True happiness is to enjoy the present, without anxious dependence upon the future, not to amuse ourselves with either hopes or fears but to rest satisfied with what we have, which is sufficient, for he that is so wants nothing. The greatest blessings of mankind are within us and within our reach. A wise man is content with his lot, whatever it may be, without wishing for what he has not.

—Seneca, Letters from a Stoic

He is a wise man who does not grieve for the things which he has not, but rejoices for those which he has.”

—Epictetus, Discourses

It is in our power to have no opinion about a thing, and not to be disturbed in our soul. For things themselves have no natural power to form our judgments.”

—Marcus Aurelius, Meditations

The faculty of desire purports to aim at securing what you want…If you fail in your desire, you are unfortunate, if you experience what you would rather avoid you are unhappy…For desire, suspend it completely for now. Because if you desire something outside your control, you are bound to be disappointed; and even things we do control, which under other circumstances would be deserving of our desire, are not yet within our power to attain. Restrict yourself to choice and refusal; and exercise them carefully, within discipline and detachment.”

—Epictetus, Enchiridion

This is how we should act throughout life: where there are things that seem worthy of great estimation, we ought to lay them bare and look at their worthlessness and strip them of all the words by which they are exalted. For the outward show [of things] is a wonderful perverter of reason, and when we are certain the things we are dealing with are worth the trouble, that is when it cheats us most.”

—Marcus Aurelius, Meditations

Do not indulge in dreams of having what you have not, but reckon up the chief of the blessings you do possess, and then thankfully remember how you would crave for them if they were not yours.”

—Marcus Aurelius, Meditations

To see them from above: the thousands of animal herds, the rituals, the voyages on calm or stormy seas, the different ways we come into the world, share it with one another, and leave it. Consider the lives led once by others, long ago, the lives to be led by others after you, the lives led even now, in foreign lands. How many people don’t even know your name. How many will soon have forgotten it. How many offer you praise now-and tomorrow, perhaps contempt.”

—Marcus Aurelius, Meditations

There are more things likely to frighten us than there are to crush us; we suffer more often in imagination than in reality.”

—Seneca, Letters from a Stoic

What I advise you to do is, not to be unhappy before the crisis comes; since it may be that the dangers before which you paled as if they were threatening you, will never come upon you; they certainly have not yet come.”

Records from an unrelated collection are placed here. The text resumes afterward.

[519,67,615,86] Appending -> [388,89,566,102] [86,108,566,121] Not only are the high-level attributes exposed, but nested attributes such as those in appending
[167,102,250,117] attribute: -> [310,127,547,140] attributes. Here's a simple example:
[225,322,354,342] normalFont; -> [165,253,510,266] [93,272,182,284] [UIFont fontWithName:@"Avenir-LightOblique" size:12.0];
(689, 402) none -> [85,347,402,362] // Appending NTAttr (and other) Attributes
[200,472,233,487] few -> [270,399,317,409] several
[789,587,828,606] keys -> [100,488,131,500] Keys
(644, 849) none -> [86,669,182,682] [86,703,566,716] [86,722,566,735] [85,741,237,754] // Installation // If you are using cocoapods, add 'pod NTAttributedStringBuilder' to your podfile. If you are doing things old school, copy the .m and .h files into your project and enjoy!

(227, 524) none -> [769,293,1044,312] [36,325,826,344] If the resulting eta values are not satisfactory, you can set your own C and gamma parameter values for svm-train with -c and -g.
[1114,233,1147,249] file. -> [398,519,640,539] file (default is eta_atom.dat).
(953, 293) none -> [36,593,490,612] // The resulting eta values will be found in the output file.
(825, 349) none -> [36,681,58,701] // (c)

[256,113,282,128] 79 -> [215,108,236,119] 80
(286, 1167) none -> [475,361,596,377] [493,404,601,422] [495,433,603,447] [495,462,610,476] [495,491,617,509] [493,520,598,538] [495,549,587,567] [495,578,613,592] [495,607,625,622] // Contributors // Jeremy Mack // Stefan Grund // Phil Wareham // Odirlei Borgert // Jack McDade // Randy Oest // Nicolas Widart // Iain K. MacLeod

—Seneca, Letters from a Stoic

It’s something like going on an ocean voyage. What can I do? Pick the captain, the boat, the date, and the best time to sail. But then a storm hits…What are my options? I do the only thing I am in a position to do, drown—but fearlessly, without bawling or crying out to God, because I know that what is born must also die.”

—Epictetus, Discourses

It can ruin your life only if it ruins your character. Otherwise, it cannot harm you — inside or out.”